Sign up to get full access all our latest Oil & Gas IQ content, reports, webinars, and online events.

Oil & Gas Editorial: Uneasy Is The American Head That Wears A Crown

Add bookmark
Tim Haïdar
Tim Haïdar
11/08/2016

From sea to shining sea, the population of the world’s second largest democracy will be voting for their 45th President today.

For the first time in US history, 200 million Americans have registered to cast their ballot for the individual that will lead the executive branch for the next four years. 

Despite this record-breaking number, it is estimated that as many as 80 million people, the size of the population of Germany, will not make it as far as the polling booth on November 8th. The turnout for the last general election in 2012 was a mere 53.6 per cent. 

Early indications show that the Democratic nominee, Hillary Clinton, will surpass the magic 270 Electoral College votes and clinch the Presidency by a handsome margin over Republican hopeful, Donald Trump. 

In a campaign that has lasted nigh on two calendar years at a cost of some $2.65 billion, the US needs to ask itself some deep-seated questions when the ticker tape has settles and sunrise breaks over the District of Columbia. 

Starring the two most unpopular candidates since Lincoln stood for the Republican Party in an election that would usher in the Civil War, the race to the White House has been blighted and characterised by a thick seam of vitriol and invective, the likes of which has been a shock even for a thick-skinned US audience. 

This has been a battle of the political establishment versus the politically disaffected, run by one “have much” candidate against a “have much more”. If Hillary Rodham Clinton becomes the first female President tomorrow, the Oval Office will have been occupied by someone named “Bush” or “Clinton” for 24 of the past 31 years. If Donald Trump clinches the Presidency, a billionaire that has divided the nation with inflammatory rhetoric will sit behind the Resolute desk until 2020. 
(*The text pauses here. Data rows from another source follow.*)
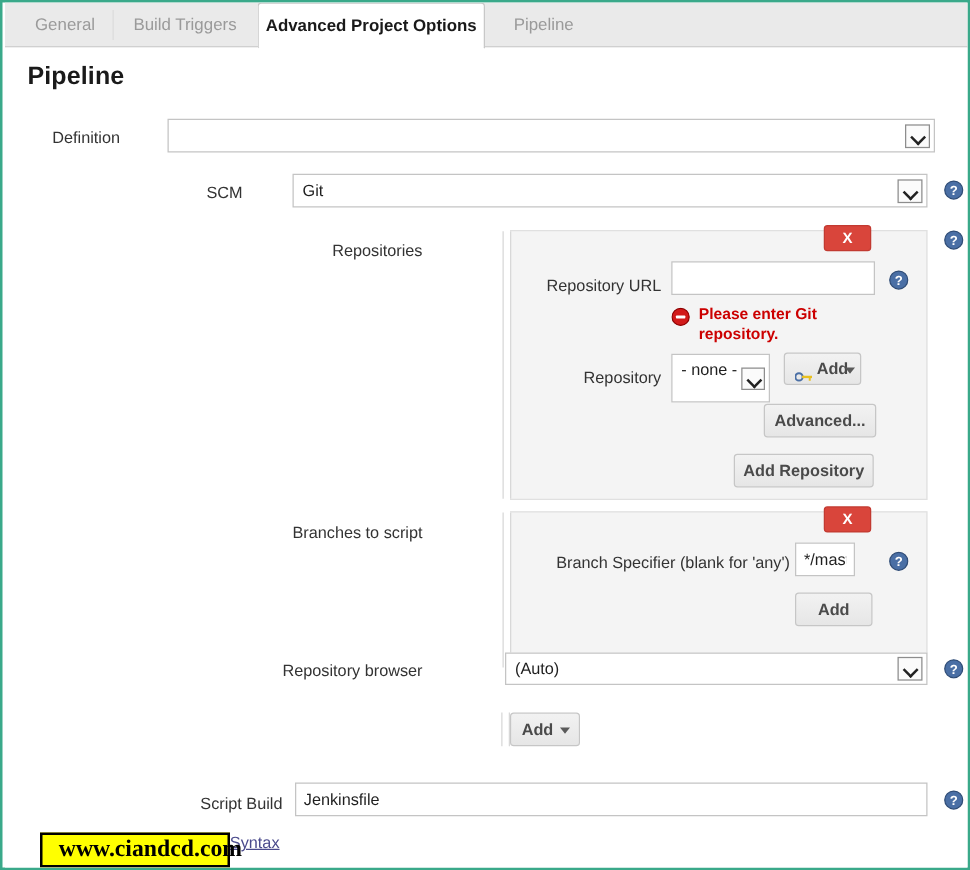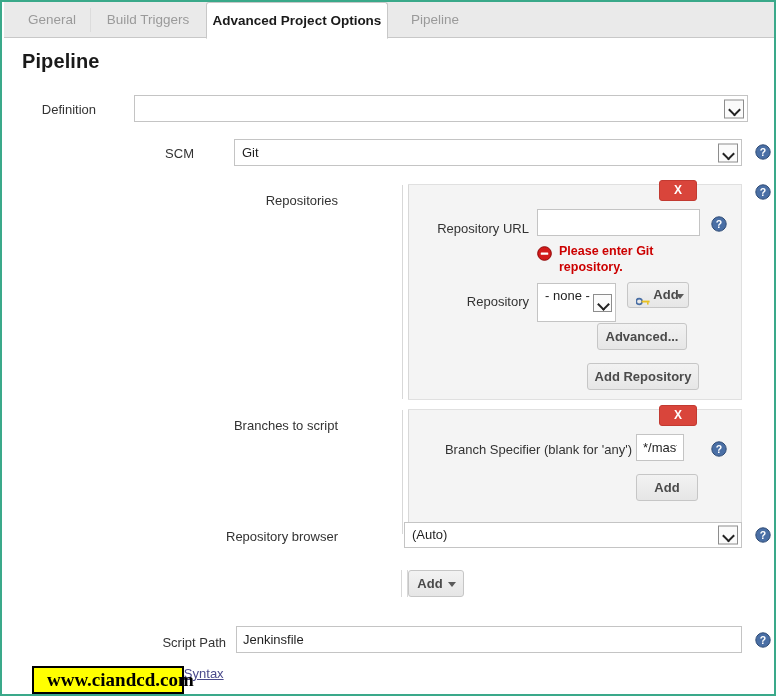--- a/index.html
+++ b/index.html
@@ -354,7 +354,7 @@
       <span class="caret-dn" style="right:4px; top:11px;"></span>
     </div>
 
-    <div class="btn" style="left:593px; top:285px; width:90px; height:27px; line-height:25px;">
+    <div class="btn" style="left:607px; top:285px; width:90px; height:27px; line-height:25px;">
       <span>Advanced...</span>
     </div>
 

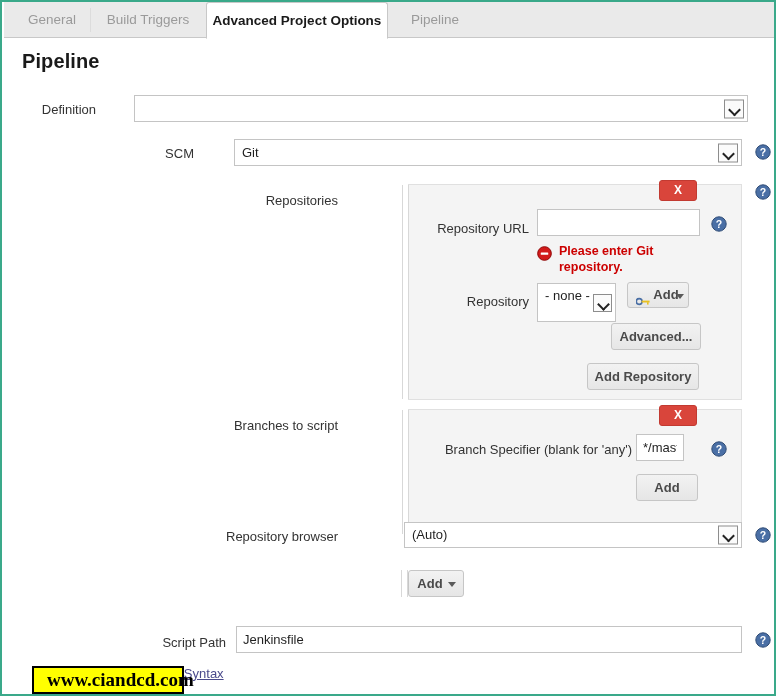--- a/index.html
+++ b/index.html
@@ -405,7 +405,7 @@
       <span class="caret-dn" style="right:7px; top:11px;"></span>
     </div>
 
-    <div class="lbl" style="left:70px; top:597px; width:152px;">Script Path</div>
+    <div class="lbl" style="left:70px; top:597px; width:152px;">Script Build</div>
     <input class="txt" style="left: 232px; top: 588px; width: 506px; height: 27px;" value="Jenkinsfile">
     <span class="help" style="left:751px; top:594px;">
       <svg width="16" height="16" viewBox="0 0 16 16">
Can the country that declared in its birth pangs that “all men are created equal” and subsequently ripped itself asunder over the issue of slavery, now profess that anybody but a plutocrat can run for the highest office in the land? And whoever takes up residence at 1600 Pennsylvania Avenue in January 2017, will they be the inheritors of a house more divided than any other since the 1860s?  

The myth tells us that they offered Washington the crown, two centuries later the sceptered diadem is lined with thorns.